I don’t really remember anything during the drive home except for a few of Marco’s furtive glances in the rearview mirror. I didn’t even say good night to him as I walked, dazed, to the elevator from our private garage to the residential levels of the building. Thankfully I didn’t run into Con or Lilith in the hall. I love them so much, but seeing her gorgeous pregnant belly would kill me right now.

I drop my bag right by the front door, leave my phone on the island, and walk into my bedroom. I contemplate just crawling into bed and crying for the rest of the night, but I smell like a hospital, and I need to scrub every bit of evidence of today from my body.

I walk into my bathroom, a sleek white and chrome masterpiece. The combination shower and steam shower has five different shower heads. Each designed for me, hitting my body in targeted zones to provide relief for my aching body. I turn the water on full blast and high heat, I don’t care if I look like a lobster by the end of the shower. I just want these feelings of despair gone.

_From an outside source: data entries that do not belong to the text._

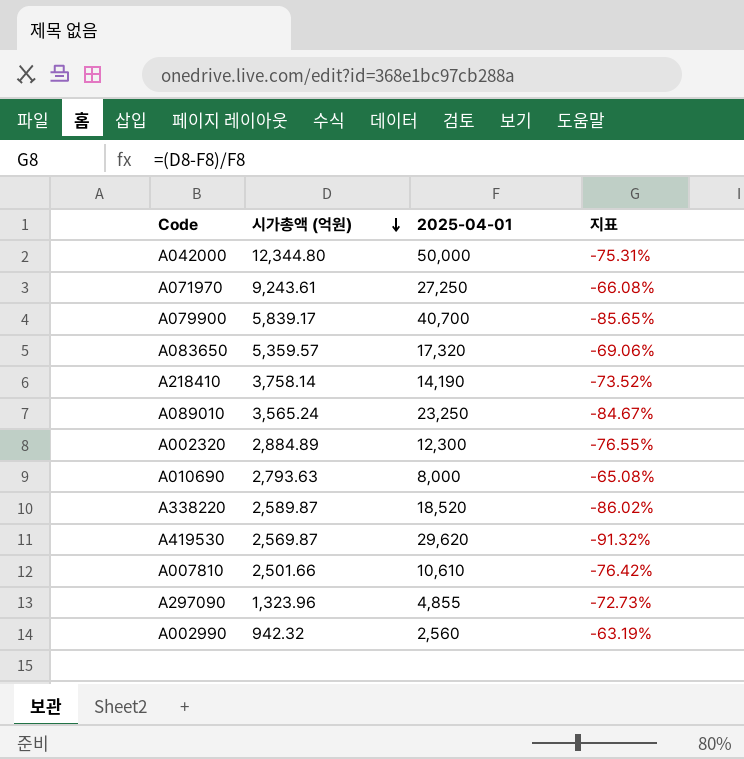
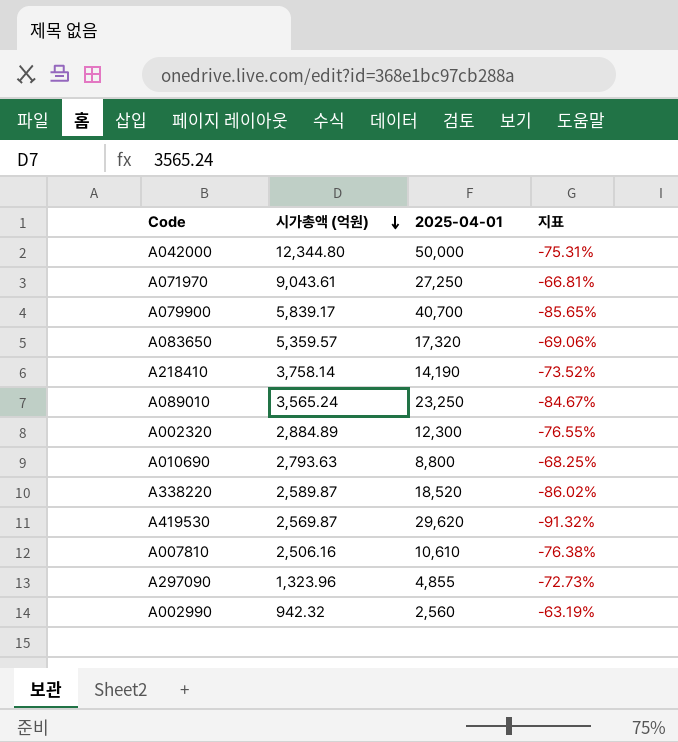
A071970 | 시가총액 (억원): 9,243.61 -> 9,043.61
A071970 | 지표: -66.08% -> -66.81%
A010690 | 2025-04-01: 8,000 -> 8,800
A010690 | 지표: -65.08% -> -68.25%
A007810 | 시가총액 (억원): 2,501.66 -> 2,506.16
A007810 | 지표: -76.42% -> -76.38%

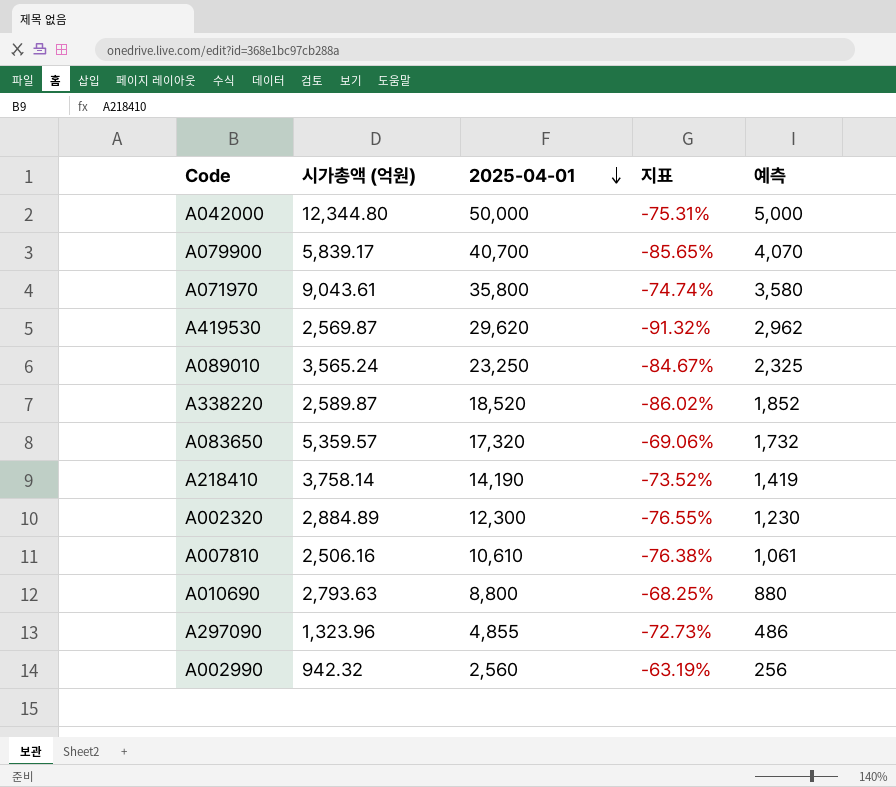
row order: 시가총액 (억원) descending -> 2025-04-01 descending
column 예측 | formula: none -> [2025-04-01] * 0.1
A071970 | 2025-04-01: 27,250 -> 35,800
A071970 | 지표: -66.81% -> -74.74%

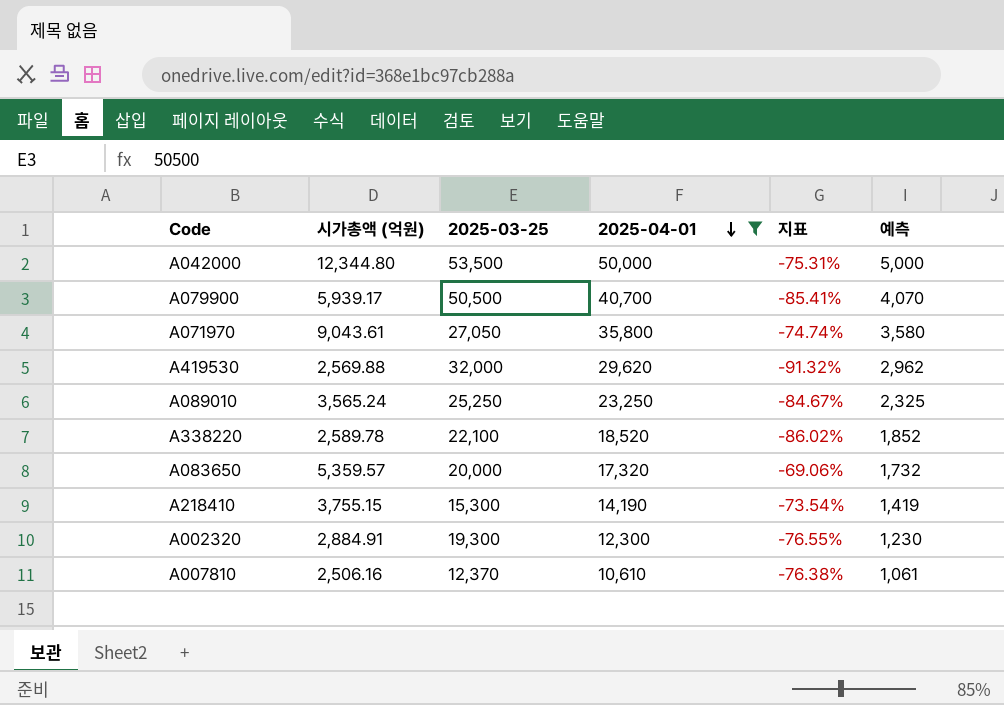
filter: none -> 2025-04-01 >= 10,610
column 2025-03-25 | position: none -> 3
A079900 | 시가총액 (억원): 5,839.17 -> 5,939.17
A079900 | 지표: -85.65% -> -85.41%
A419530 | 시가총액 (억원): 2,569.87 -> 2,569.88
A338220 | 시가총액 (억원): 2,589.87 -> 2,589.78
A218410 | 시가총액 (억원): 3,758.14 -> 3,755.15
A218410 | 지표: -73.52% -> -73.54%
A002320 | 시가총액 (억원): 2,884.89 -> 2,884.91

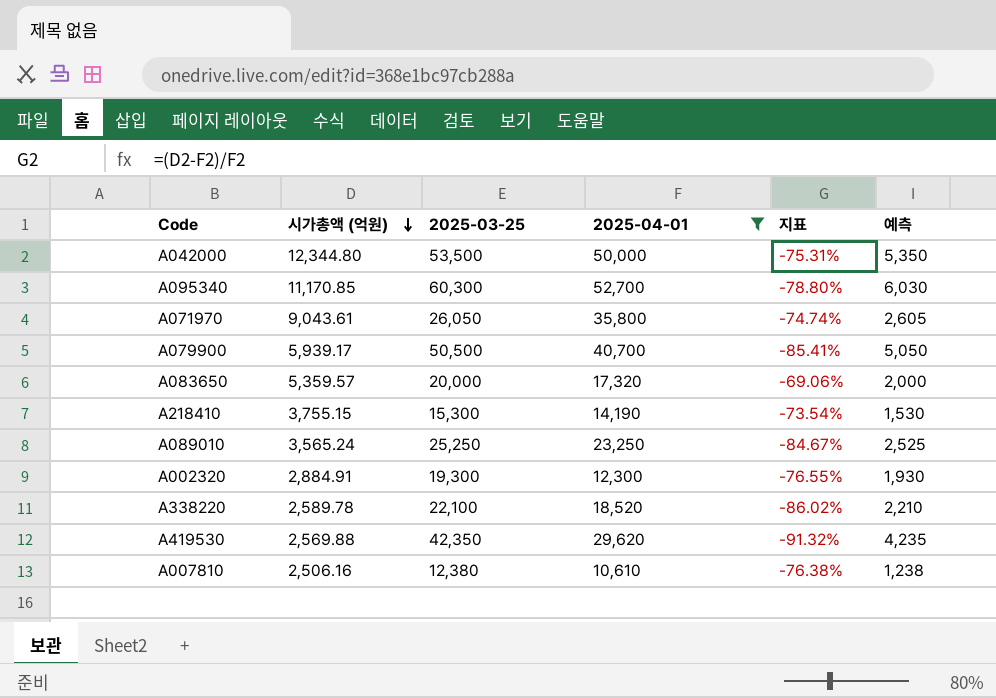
row order: 2025-04-01 descending -> 시가총액 (억원) descending
column 예측 | formula: [2025-04-01] * 0.1 -> [2025-03-25] * 0.1
row A095340: none -> 11,170.85 | 60,300 | 52,700 | -78.80% | 6,030
A071970 | 2025-03-25: 27,050 -> 26,050
A419530 | 2025-03-25: 32,000 -> 42,350
A007810 | 2025-03-25: 12,370 -> 12,380

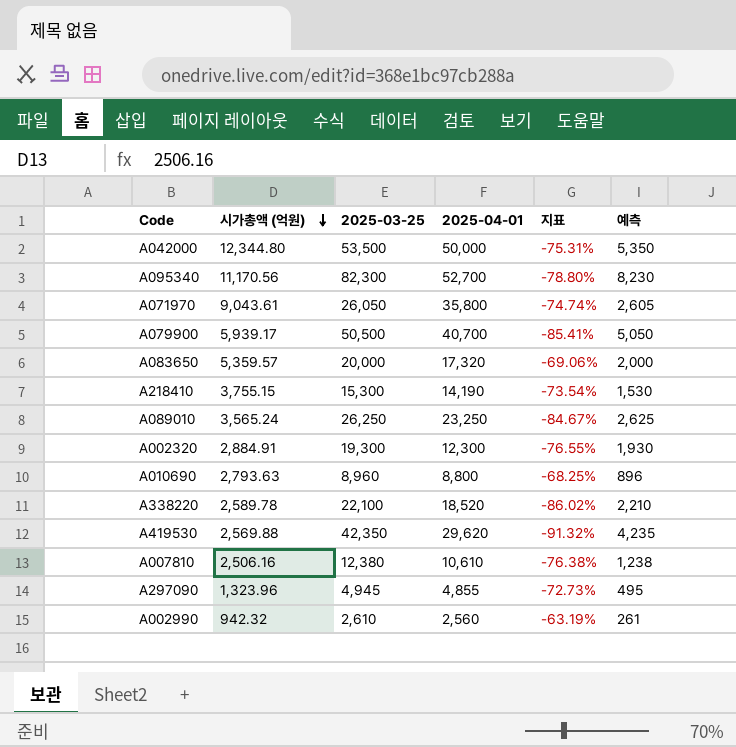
filter: 2025-04-01 >= 10,610 -> none
A095340 | 시가총액 (억원): 11,170.85 -> 11,170.56
A095340 | 2025-03-25: 60,300 -> 82,300
A095340 | 예측: 6,030 -> 8,230
A089010 | 2025-03-25: 25,250 -> 26,250
A089010 | 예측: 2,525 -> 2,625

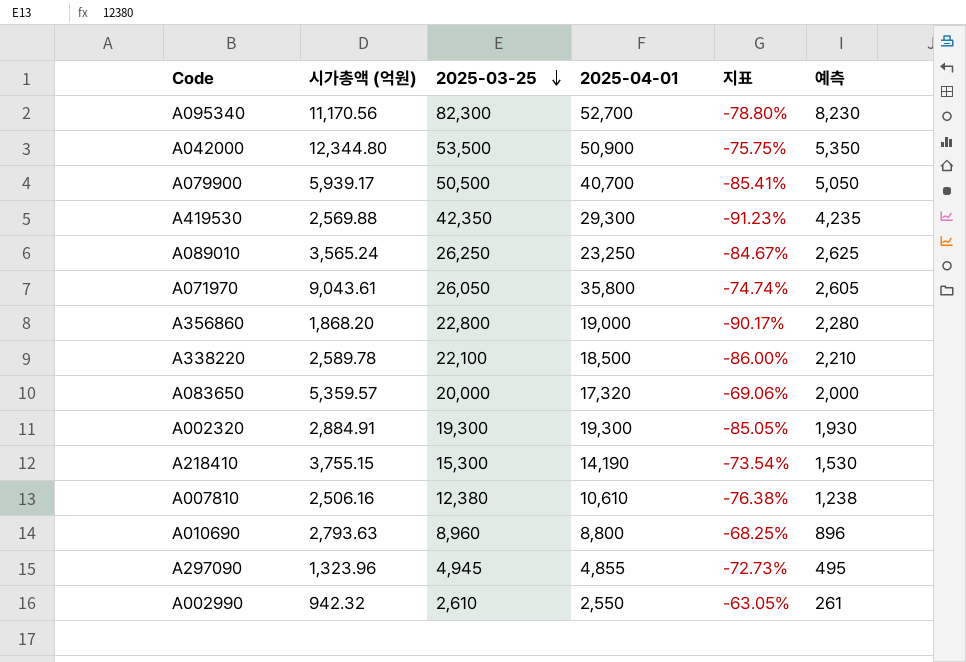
row order: 시가총액 (억원) descending -> 2025-03-25 descending
A042000 | 2025-04-01: 50,000 -> 50,900
A042000 | 지표: -75.31% -> -75.75%
A419530 | 2025-04-01: 29,620 -> 29,300
A419530 | 지표: -91.32% -> -91.23%
row A356860: none -> 1,868.20 | 22,800 | 19,000 | -90.17% | 2,280
A338220 | 2025-04-01: 18,520 -> 18,500
A338220 | 지표: -86.02% -> -86.00%
A002320 | 2025-04-01: 12,300 -> 19,300
A002320 | 지표: -76.55% -> -85.05%
A002990 | 2025-04-01: 2,560 -> 2,550
A002990 | 지표: -63.19% -> -63.05%

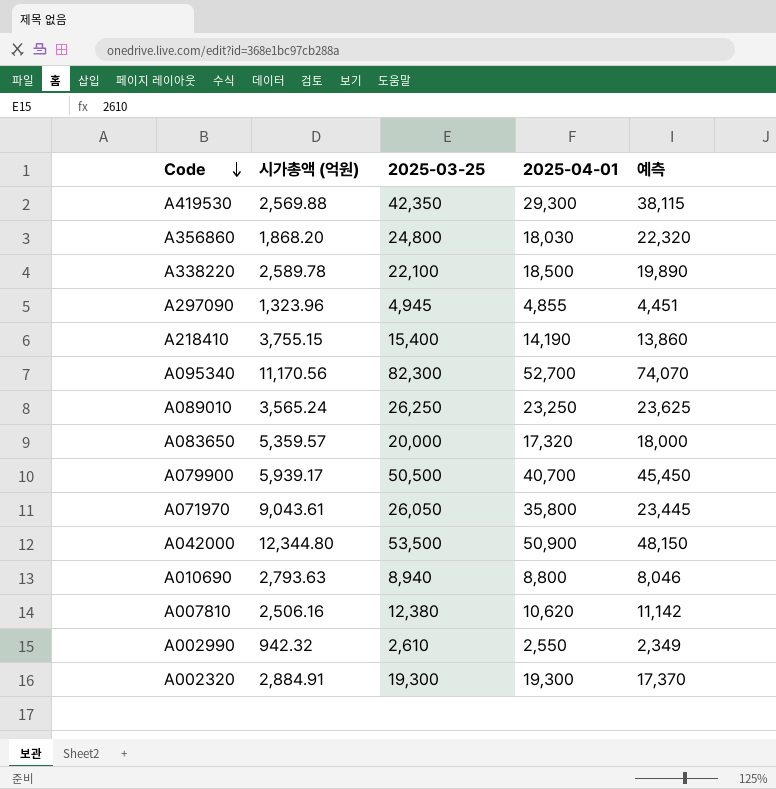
row order: 2025-03-25 descending -> Code descending
column 지표 | formula: ([시가총액 (억원)] - [2025-04-01]) / [2025-04-01] -> none
column 예측 | formula: [2025-03-25] * 0.1 -> [2025-03-25] * 0.9
A356860 | 2025-03-25: 22,800 -> 24,800
A356860 | 2025-04-01: 19,000 -> 18,030
A218410 | 2025-03-25: 15,300 -> 15,400
A010690 | 2025-03-25: 8,960 -> 8,940
A007810 | 2025-04-01: 10,610 -> 10,620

I strip, looking at my body in the mirror for a minute. I used to love this body that carried me gracefully across the stage. That could leap high into the air and land light as a feather. I was proud of my dancer physique, even though most of my bones protrude and my muscles are sharply defined, though lean.

Now I just see the vessel I’m at war with. The body that will eventually break down. The body that will betray me and let me fall. The body that will need a cane, then a wheelchair. The body that won’t bear children for me. I watch my hand cover my flat belly as the tears start to fall again.

What’s the point?

You’re broken.

Just give up.

The thoughts circle around and around inside my head until I finally turn away from my reflection. I’m so disgusted by what I see there, I want to pound my fists into the mirror and rage at the unfairness.

I walk into the shower, welcoming the burn of the hot water as it assaults me from all sides. As the rivulets of water run down my body, I think of Griff. How much I want him to hold me, to fuck me, to make me forget. I want to escape this reality in which I’m desperately searching for a handhold but can’t find one.